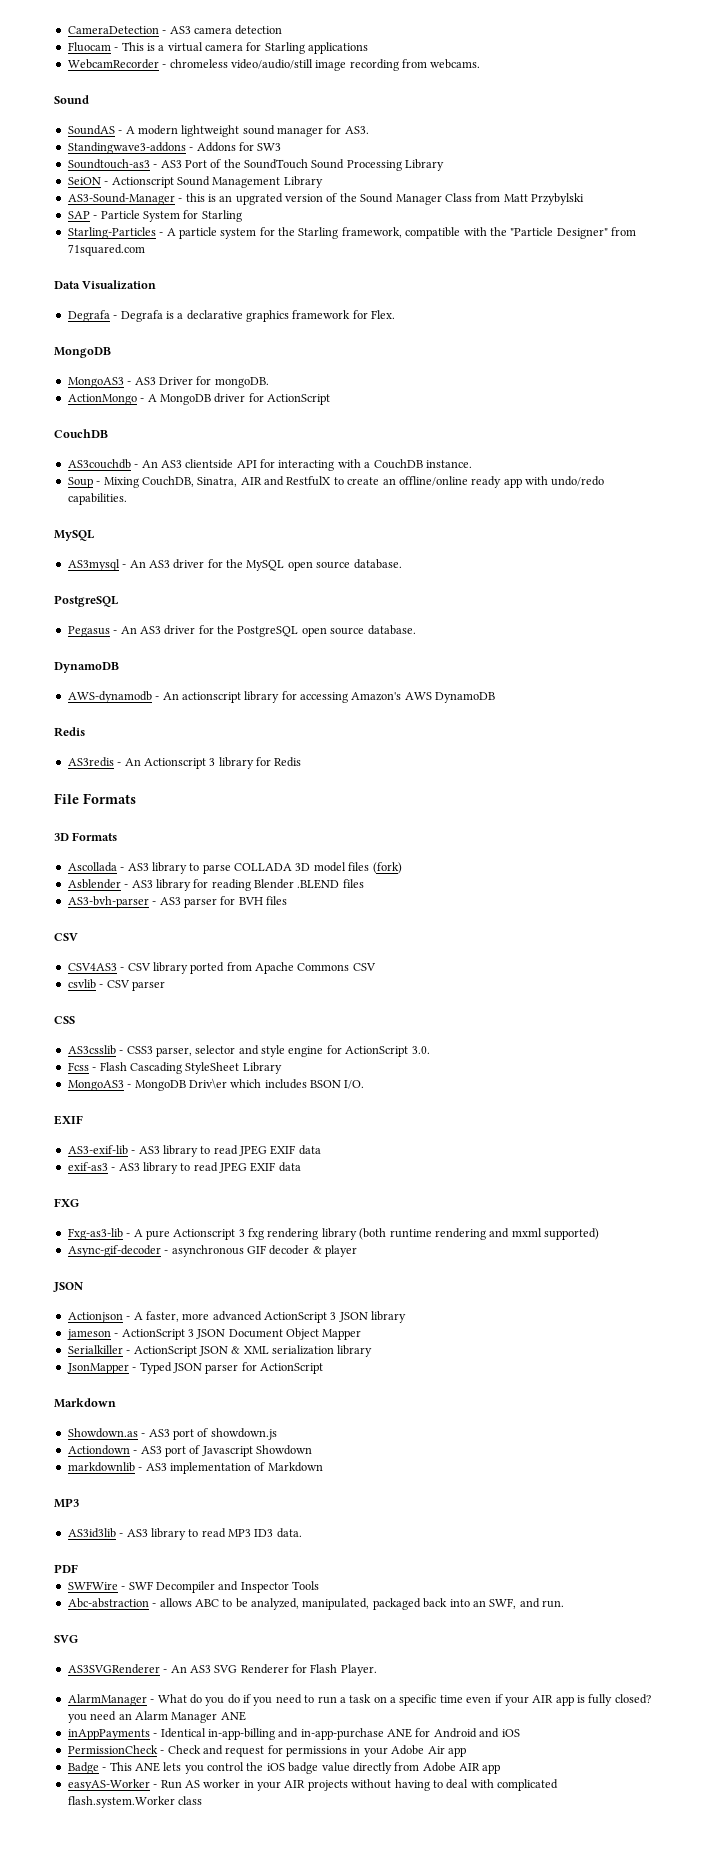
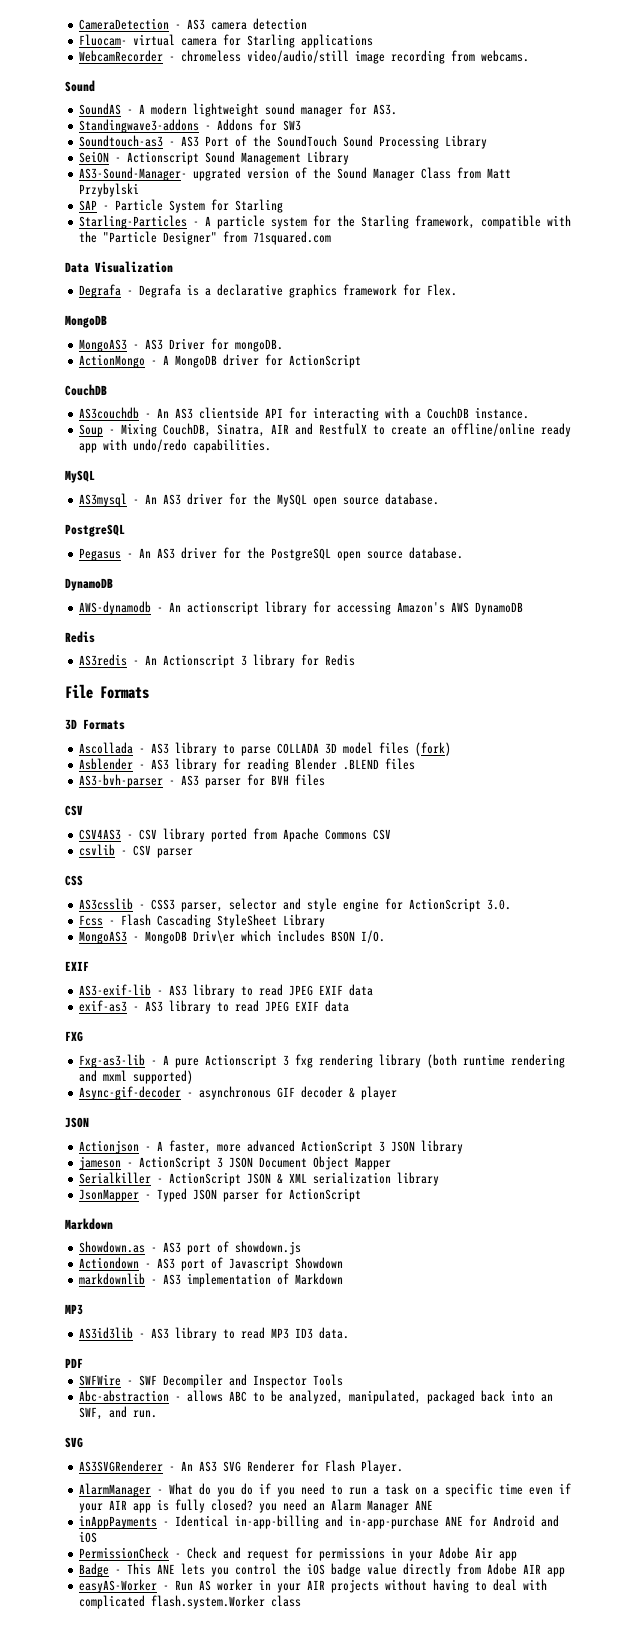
- Fluocam - This is a virtual camera for Starling applications
+ Fluocam- virtual camera for Starling applications
- AS3-Sound-Manager - this is an upgrated version of the Sound Manager Class from Matt Przybylski
+ AS3-Sound-Manager- upgrated version of the Sound Manager Class from Matt Przybylski

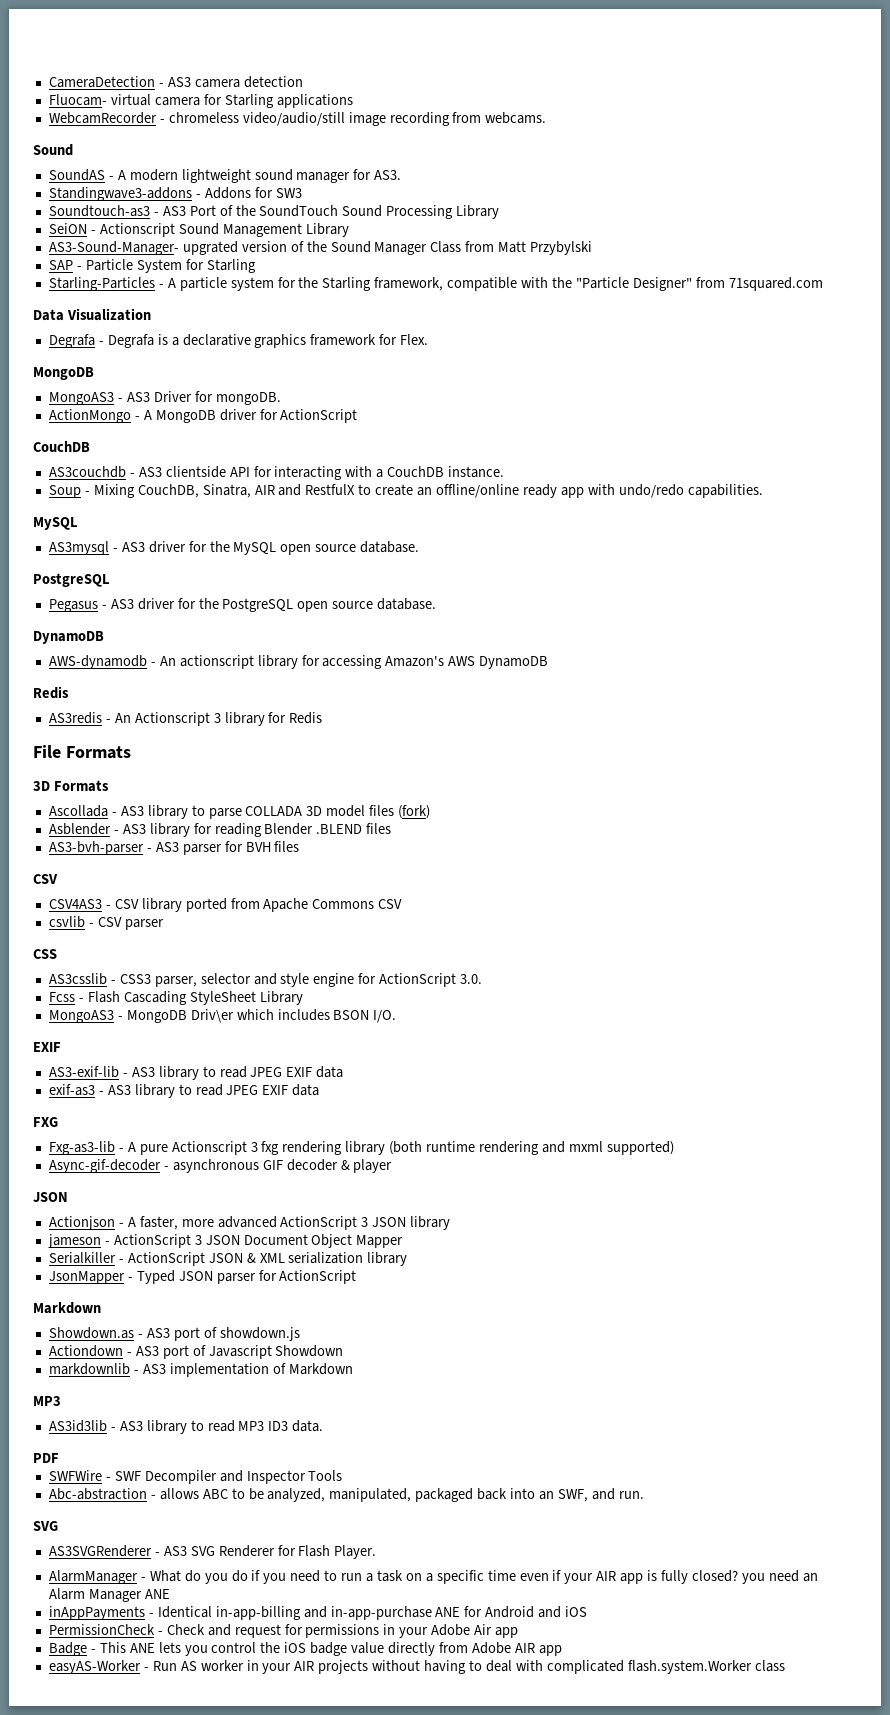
- AS3couchdb - An AS3 clientside API for interacting with a CouchDB instance.
+ AS3couchdb - AS3 clientside API for interacting with a CouchDB instance.
- AS3mysql - An AS3 driver for the MySQL open source database.
+ AS3mysql - AS3 driver for the MySQL open source database.
- Pegasus - An AS3 driver for the PostgreSQL open source database.
+ Pegasus - AS3 driver for the PostgreSQL open source database.
- AS3SVGRenderer - An AS3 SVG Renderer for Flash Player.
+ AS3SVGRenderer - AS3 SVG Renderer for Flash Player.

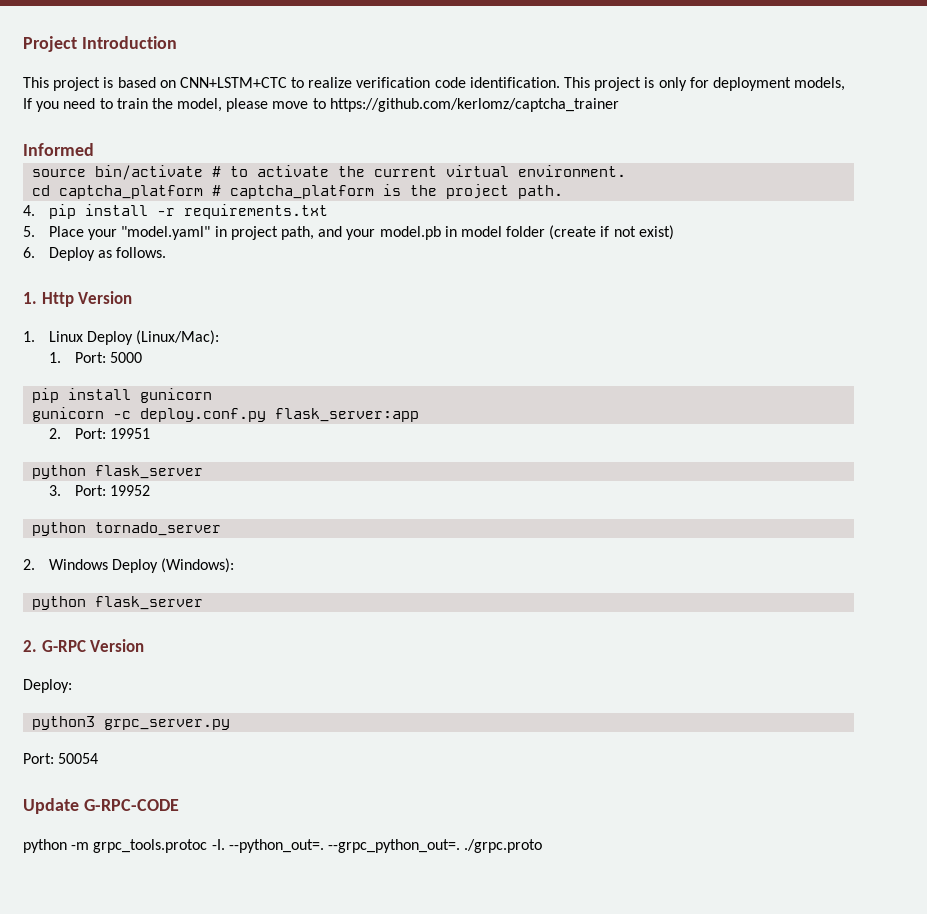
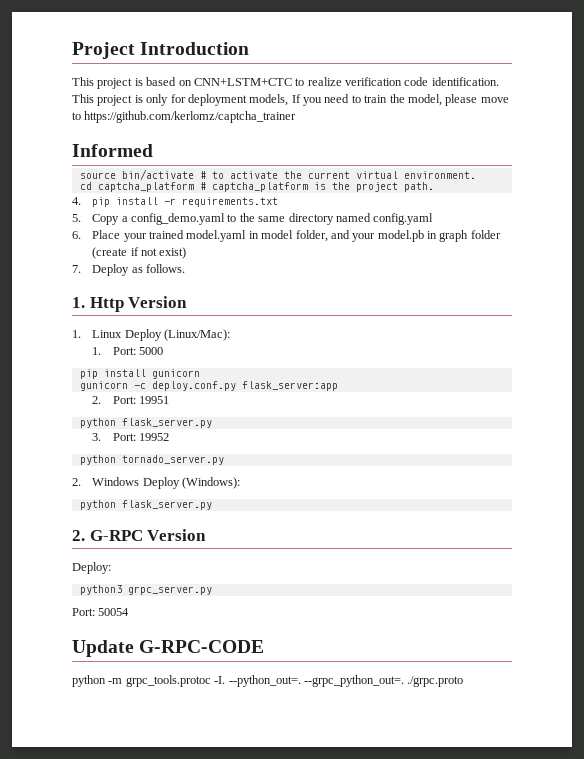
- 5. Place your "model.yaml" in project path, and your model.pb in model folder (create if not exist)
+ 5. Copy a config_demo.yaml to the same directory named config.yaml
+ 6. Place your trained model.yaml in model folder, and your model.pb in graph folder (create if not exist)
- 6. Deploy as follows.
+ 7. Deploy as follows.
  2. Port: 19951
- python flask_server
+ python flask_server.py
- python tornado_server
+ python tornado_server.py
  2. Windows Deploy (Windows):
- python flask_server
+ python flask_server.py

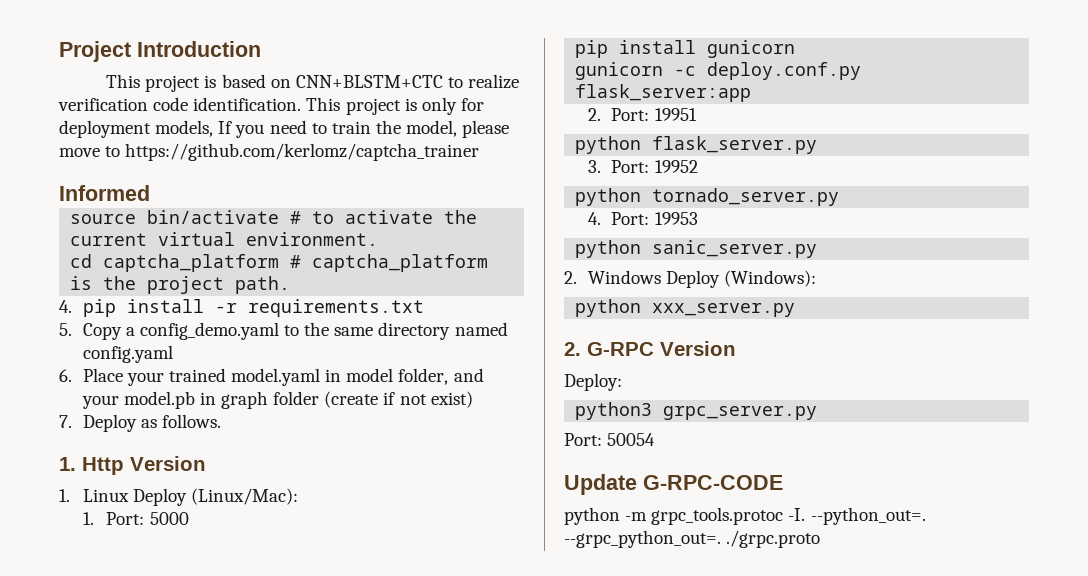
- This project is based on CNN+LSTM+CTC to realize verification code identification.
+ This project is based on CNN+BLSTM+CTC to realize verification code identification.
+ 4. Port: 19953
+ python sanic_server.py
  2. Windows Deploy (Windows):
- python flask_server.py
+ python xxx_server.py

=-=-=

• DESCRIPTION OF THE TASK
Begin at the first line of the records. Print every line through the one containing "AS3-Sound-Manager- upgrated version" exactly, but skip the pictures.

• ANSWER
- Fluocam - This is a virtual camera for Starling applications
+ Fluocam- virtual camera for Starling applications
- AS3-Sound-Manager - this is an upgrated version of the Sound Manager Class from Matt Przybylski
+ AS3-Sound-Manager- upgrated version of the Sound Manager Class from Matt Przybylski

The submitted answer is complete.